Memories (Out of Sequence): Too Much to Drink

Now, boys, you may have suspected that women have a secret language, a sort of code made up of nudges, raised eyebrows, pursed lips and eye rolls, that they employ when they go out in groups in the evening. If you have ever suspected this you would be half right, half because in my experience only a portion of women actually understand this language. However, in my life I’ve been fortunate to know two women highly fluent in this language.

The day was overcast and the sky was a uniform gray as evening approached. We exited the subway and headed east, as did everyone who emerged from the station with us. Behind us was the downtown business district. Even today, the business district is a ghost town on weekends and evenings. Back in the late eighties it was even more deserted, if that can be believed. We, like the few other figures on the street, were headed to the old seaport, which had been renovated a few years earlier and now housed some restaurants and bars. A shopping mall had been built onto a pier. My friend, Luscious, and I were headed there to hear David Johansen in his Buster Poindexter phase.
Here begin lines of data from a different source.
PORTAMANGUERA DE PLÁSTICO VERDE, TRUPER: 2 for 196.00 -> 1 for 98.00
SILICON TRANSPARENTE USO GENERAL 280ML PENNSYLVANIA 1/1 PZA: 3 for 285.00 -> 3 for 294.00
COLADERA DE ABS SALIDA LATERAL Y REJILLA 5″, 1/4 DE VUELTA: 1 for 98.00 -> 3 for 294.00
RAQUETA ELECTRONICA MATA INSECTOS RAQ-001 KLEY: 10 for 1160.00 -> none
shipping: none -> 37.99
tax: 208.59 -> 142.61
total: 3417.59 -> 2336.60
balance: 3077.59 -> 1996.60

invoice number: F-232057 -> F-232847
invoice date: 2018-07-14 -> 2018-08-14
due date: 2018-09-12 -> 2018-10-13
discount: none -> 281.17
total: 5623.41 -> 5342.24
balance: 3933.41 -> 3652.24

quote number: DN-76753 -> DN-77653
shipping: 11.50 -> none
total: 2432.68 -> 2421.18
We got there early with the intention of getting a bite to eat accompanied by a sufficient quantity of beer to render ourselves comfortable.

Walking along the cobblestones of the half-dozen historically preserved blocks with their touristically inoffensive establishments Luscious said to me, “I’m remembering why we never come down here.” Finally, at the last block, we shrugged and walked inside a place that served overpriced burgers. A table full of guys waved us over, bought us a couple of beers and offered to share their bar food. After about a half an hour or so, the guys were getting a bit too comfortable, smiling more broadly and asking more questions. Luscious nudged my heel with her toe; it was time to go.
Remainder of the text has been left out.